The flow is great on the first track on “Stand Up”, but the laid-back backing beat is pretty anemic. It may work well with the flow, but the retro sound is just not working for Superiority Complex. Something more intense and faster tempo would work much better for the act. The introduction for “Stand Up”: is just too much to contain; the layering is a good idea in theory but the dissonance created by the end of that segment is substantial. The classical funk or solo style of the backing beat is something that is fairly common on “Stand Up”, and while it works better or worse dependent on what the flow is like for the track, the general sense is that the act can ride it well.
Using the clap track during the title track is a good idea, and gives Superiority Complex a large sound than they had during their “Intro”. “Seasons” is a track that uses a clip from an earlier movie that sounds as if it was ripped from the Peanuts Thansgiving Special.
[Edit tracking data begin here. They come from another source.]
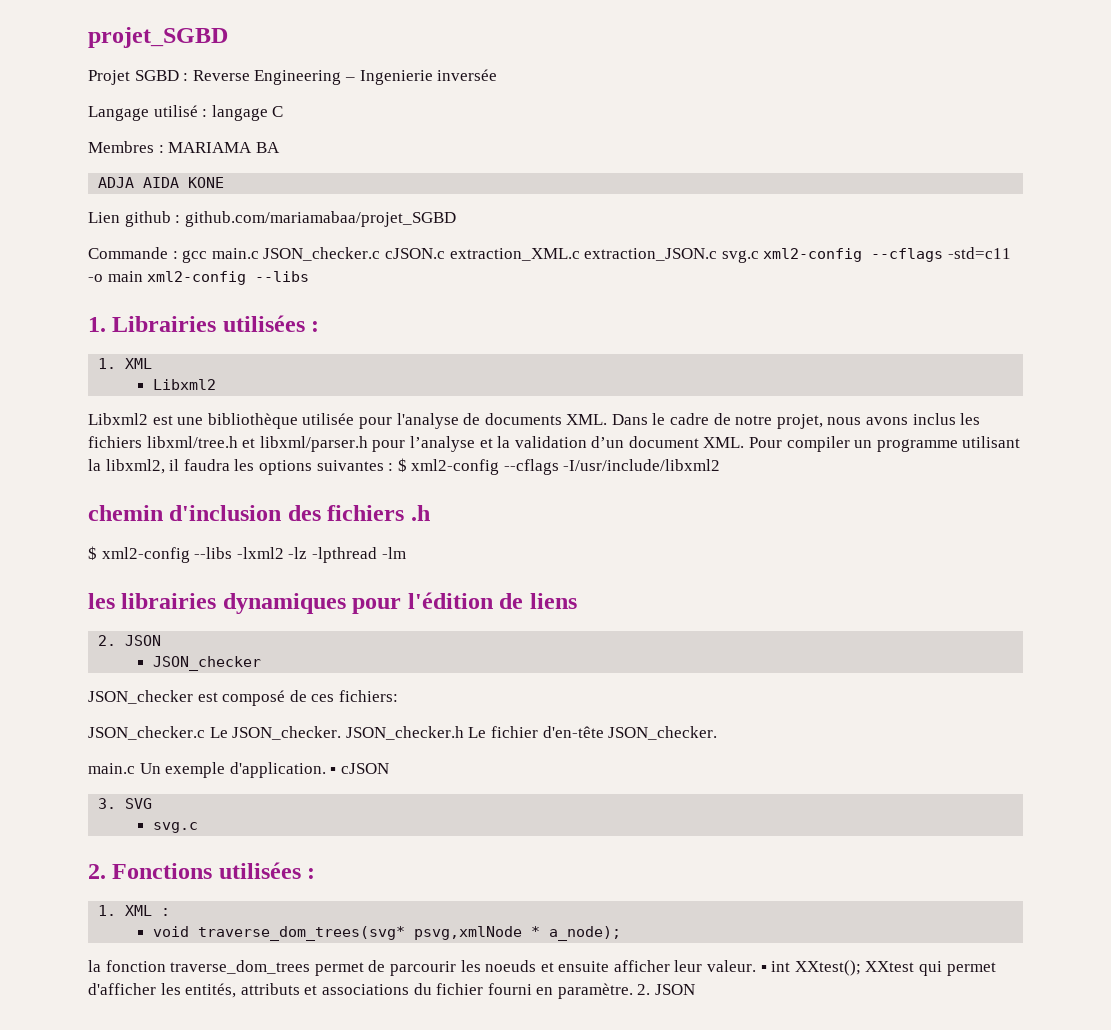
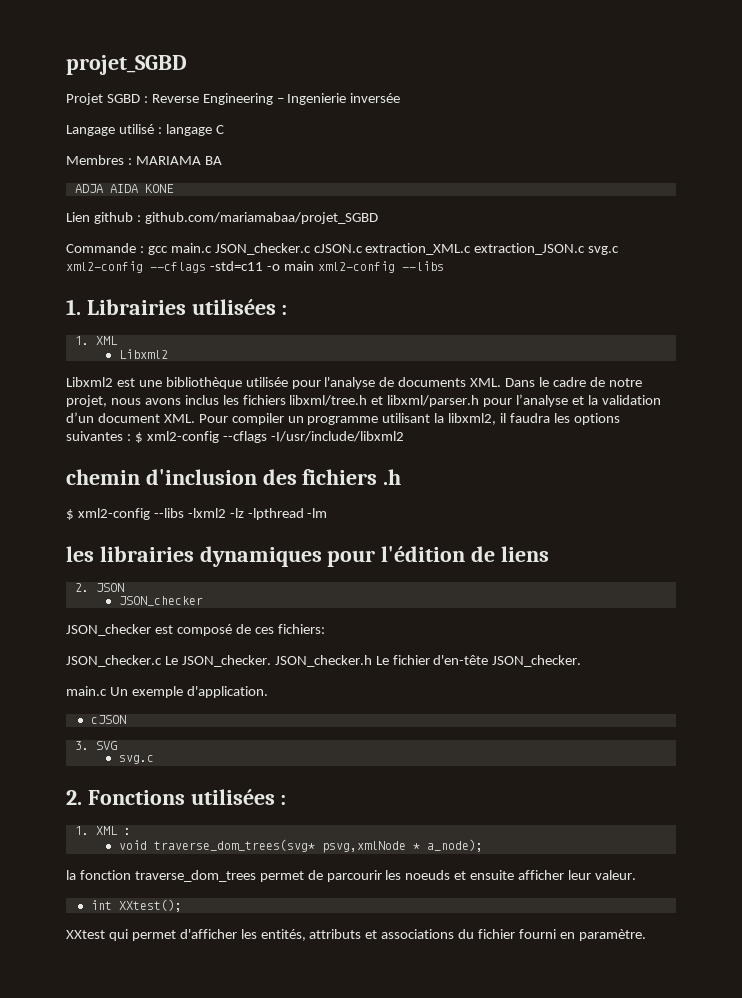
[330,767,337,774] ▪ -> (268, 692) //
[760,965,767,972] ▪ -> (636, 875) //
(861, 968) none -> (182, 905) //
[637,984,696,995] 2. JSON -> (646, 935) none

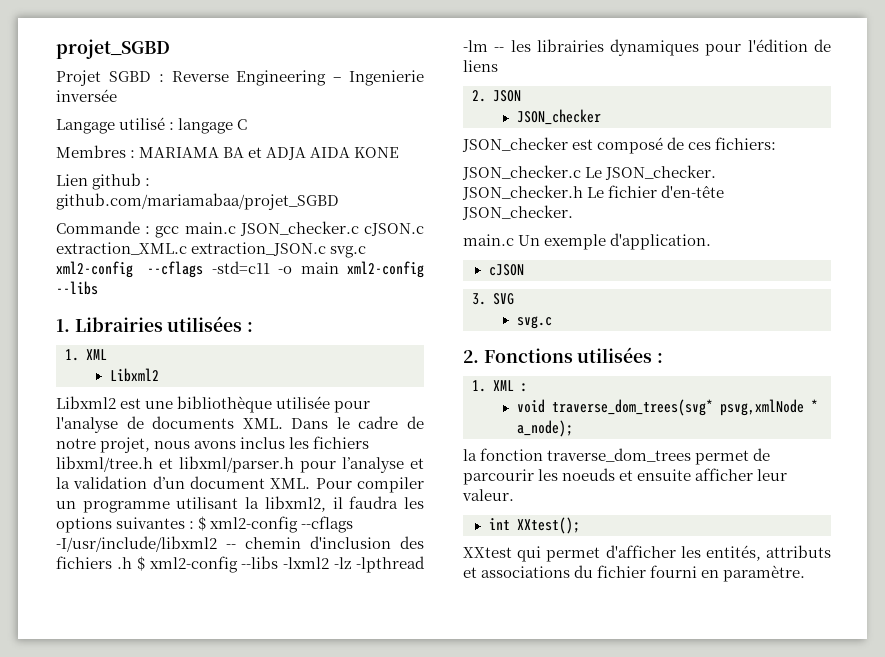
(222, 160) // -> [248,147,263,158] et
(404, 436) // -> [226,544,236,549] --
(402, 477) // -> (132, 563) none
(328, 513) // -> [494,47,505,52] --

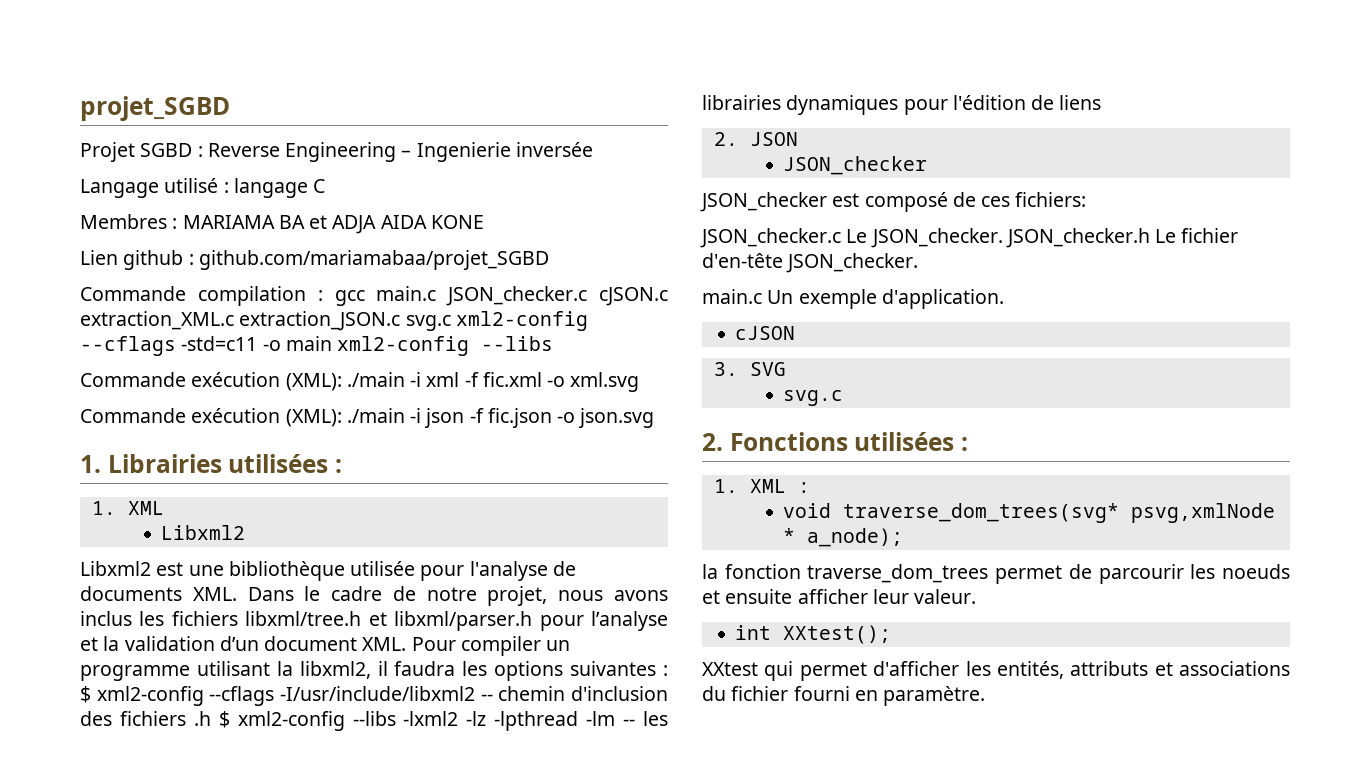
(140, 227) none -> [197,286,306,306] compilation
(98, 288) none -> [80,372,640,392] [80,408,655,428] // Commande exécution (XML): ./main -i xml -f fic.xml -o xml.svg // Commande exécution (XML): ./main -i json -f fic.json -o json.svg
The track grabs a few other tracks to slingshot it in popularity, but the flow is almost monotone, not really pulling itself up to the next level during the four minutes of the track.
There are quite a few tracks that do this type of slingshotting, while Superiority Complex focus their flow on the same small domain of things. The flow is constant from track to track, and by the time that “Bad” ends, individuals are already starting to feel as if they have heard that track before. The inclusion of a skit for the second half of “Bad” further slows down any momentum that Superiority Complex may have had up to that point. The act has to start from nothingness by the time that “Butter” starts, and the band stumbles again during this track. The listing off of things, plus the repetition of the chorus is something that Superiority Complex needs at this junctures. There are a number of rap acts on the market today, and while this is not the base-level of what I have heard, there are a number of problems that keep Superiority Complex from creating a successful album. I would suggest to break free from the formula that they recreate for each track. If they can do that, follow-ups to “Stand Up” would be much more strong as stand alone albums.